Without another word Emma swung her leg over the bike. She reached to grip the handlebars, and they seemed to bend inward to fit her hands. She looked at Mark. “Get on behind me,” she said, “if you want to ride.”
She felt the cycle rock under her as he climbed on behind her; his hands clasped her sides lightly. Emma exhaled, her shoulders tensing. “It’s alive,” Mark whispered. “It will respond to you, if you will it.”
Her hands tightened on the handlebars. Fly.
The cycle shot up into the air and Emma screamed, half in shock and half in delight. Mark’s hands tightened on her waist as they hurtled up, the ground receding below them. The wind poured around them. Untrammeled by gravity, the cycle shot forward as Emma urged it on, leaning forward to communicate with her body what she wanted it to do.

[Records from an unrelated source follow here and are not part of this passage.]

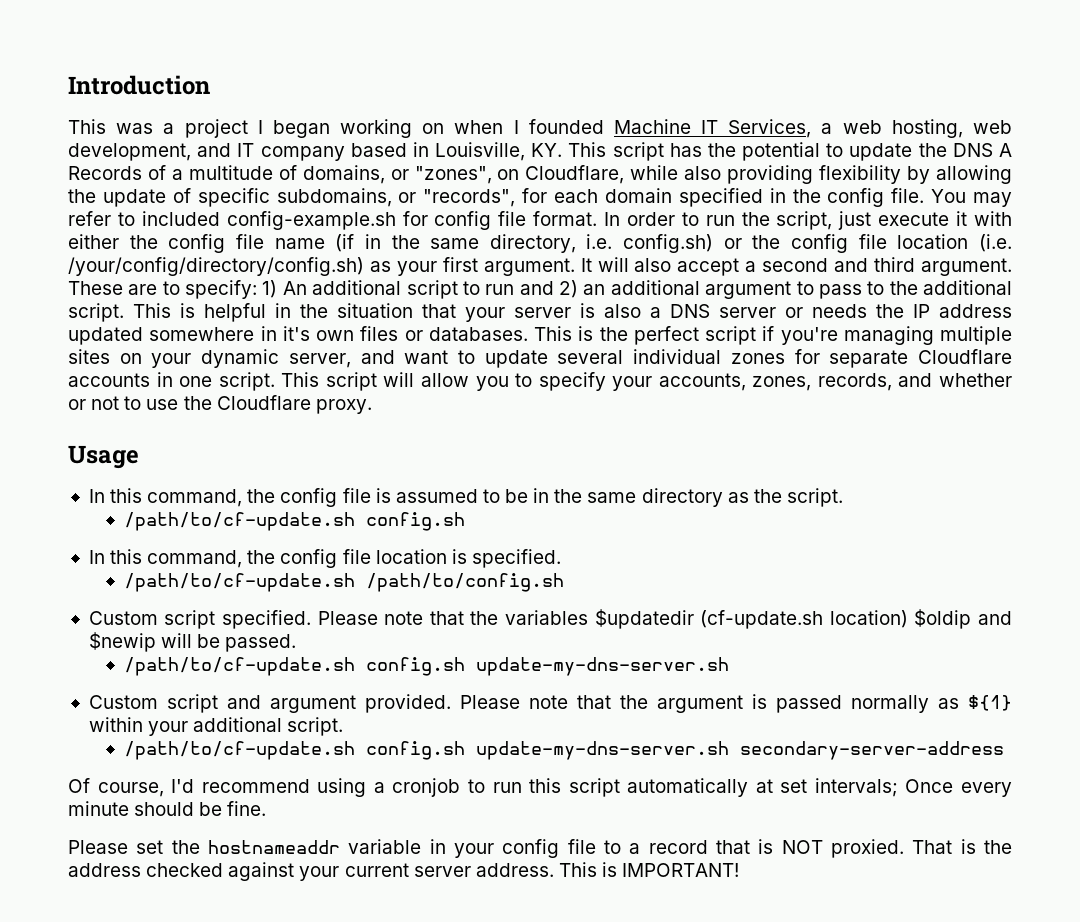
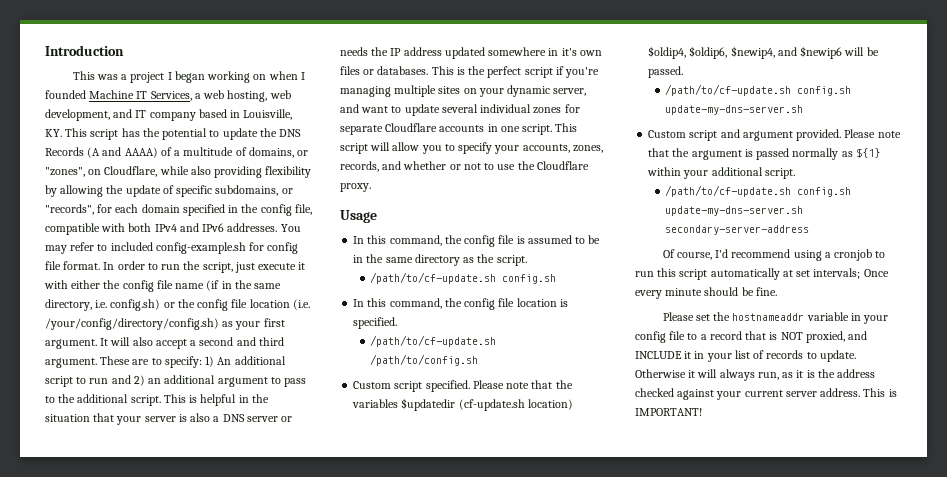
[998,143,1012,157] [68,166,142,180] A Records -> [45,147,158,158] Records (A and AAAA)
[891,188,925,203] file. -> [294,204,312,215] [45,223,278,235] file, compatible with both IPv4 and IPv6 addresses.
[914,609,1013,629] [88,632,156,652] $oldip and $newip -> [648,46,843,59] $oldip4, $oldip6, $newip4, and $newip6
[831,839,953,858] proxied. That -> [805,331,868,343] [635,350,856,362] [635,369,804,381] proxied, and INCLUDE it in your list of records to update. Otherwise it will always run, as it

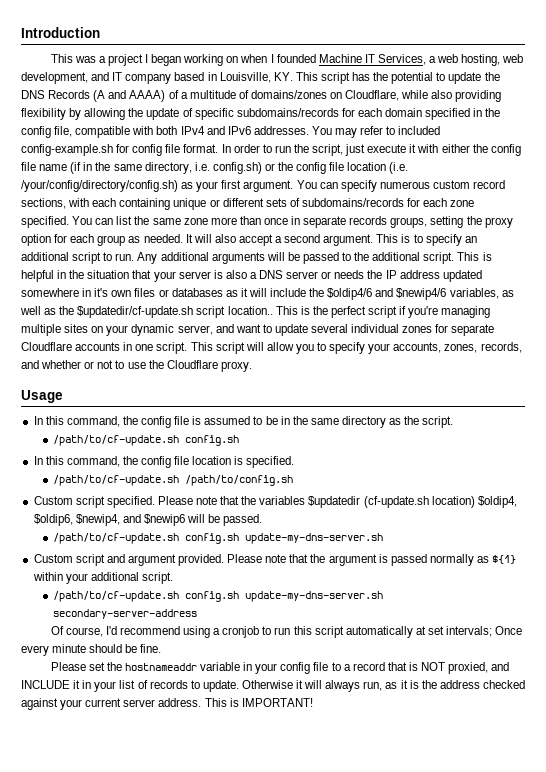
[248,147,309,158] [45,167,85,177] domains, or "zones", -> [250,90,327,99] domains/zones
[215,185,293,196] [45,204,94,215] subdomains, or "records", -> [236,108,339,117] subdomains/records
(97, 344) none -> [296,180,506,192] [21,198,475,210] [21,216,513,228] [21,234,183,246] You can specify numerous custom record sections, with each containing unique or different sets of subdomains/records for each zone specified. You can list the same zone more than once in separate records groups, setting the proxy option for each group as needed.
[236,337,284,346] [45,356,286,368] [45,375,307,387] and third argument. These are to specify: 1) An additional script to run and 2) an additional argument to pass -> [323,234,477,246] [21,252,339,264] argument. This is to specify an additional script to run. Any additional arguments will be passed
[377,66,429,75] databases. -> [171,288,514,300] [20,306,273,318] databases as it will include the $oldip4/6 and $newip4/6 variables, as well as the $updatedir/cf-update.sh script location..

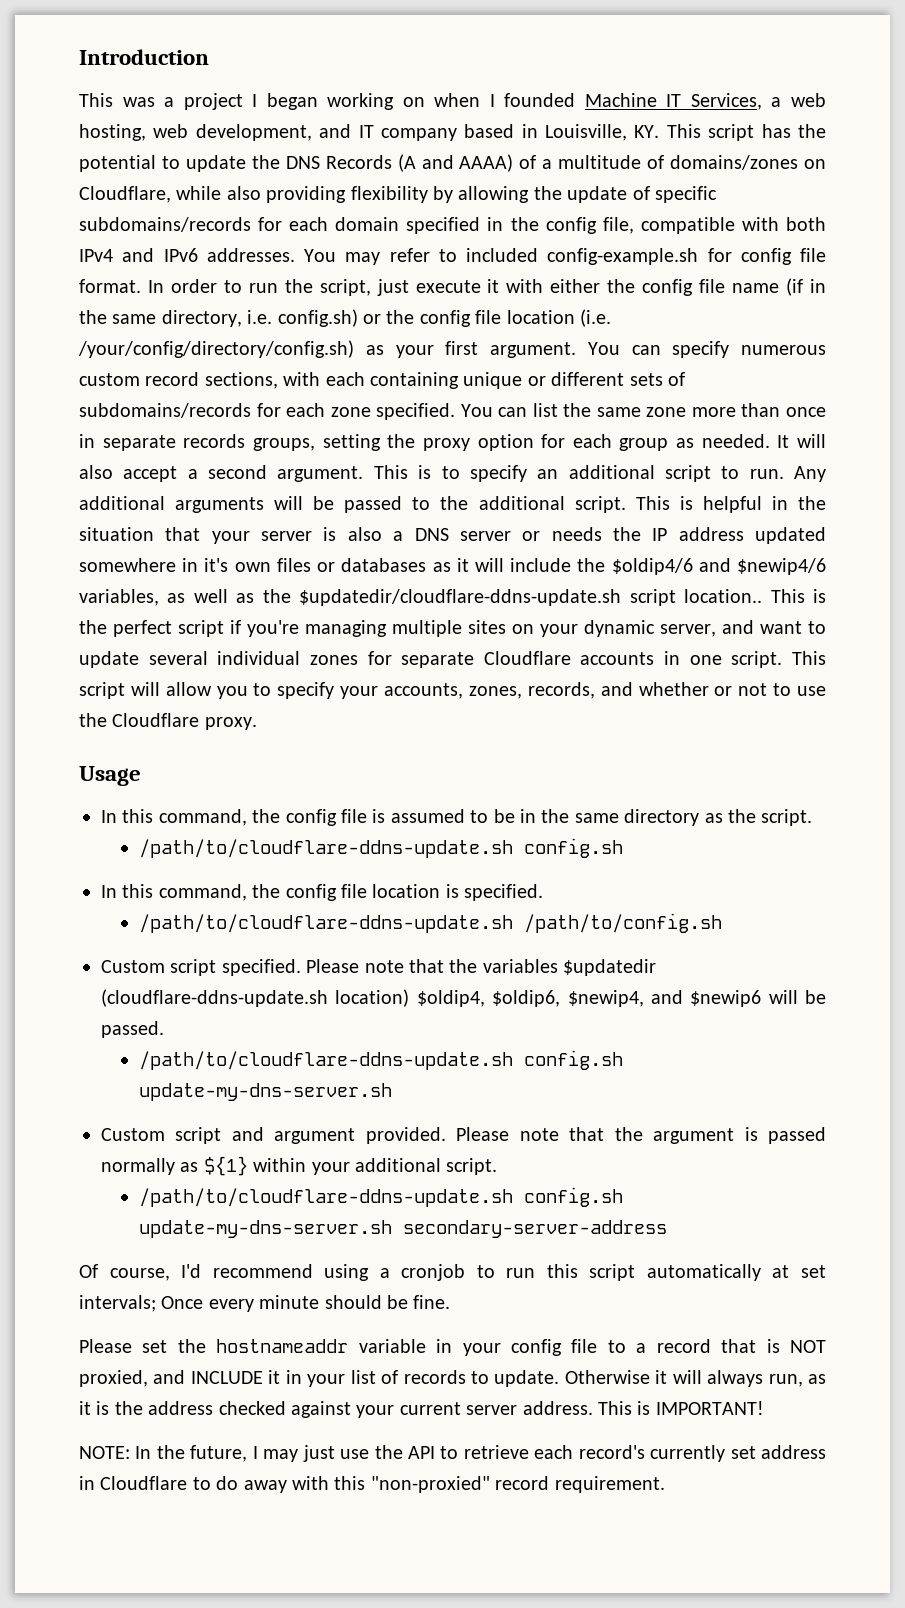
[77,306,194,318] $updatedir/cf-update.sh -> [299,589,622,606] $updatedir/cloudflare-ddns-update.sh
[53,435,180,446] /path/to/cf-update.sh -> [138,839,513,858] /path/to/cloudflare-ddns-update.sh
[53,475,180,486] /path/to/cf-update.sh -> [138,914,513,933] /path/to/cloudflare-ddns-update.sh
[363,496,429,508] (cf-update.sh -> [101,989,328,1007] (cloudflare-ddns-update.sh
[53,533,180,544] /path/to/cf-update.sh -> [138,1051,513,1070] /path/to/cloudflare-ddns-update.sh
[53,591,180,602] /path/to/cf-update.sh -> [138,1188,513,1207] /path/to/cloudflare-ddns-update.sh
(313, 702) none -> [79,1445,826,1462] [79,1476,665,1493] // NOTE: In the future, I may just use the API to retrieve each record's currently set address in Cloudflare to do away with this "non-proxied" record requirement.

They whipped past the Institute, the road that led down toward the highway opening up under them. They raced along above it, desert wind giving way to salt on Emma’s tongue as they reached the Pacific Coast Highway, cars darting past below them in blaring lines of pale gold headlights. She cried out in delight, willing the cycle onward: Faster, go faster.
The beach flew by beneath them, pale gold sand turned white by starlight, and then they were out over the ocean. The moon lit a silvery path for them; Emma could hear Mark yelling something in her ear, but for the moment there was nothing but the ocean and the cycle under her, the wind whipping her hair back and making her eyes water.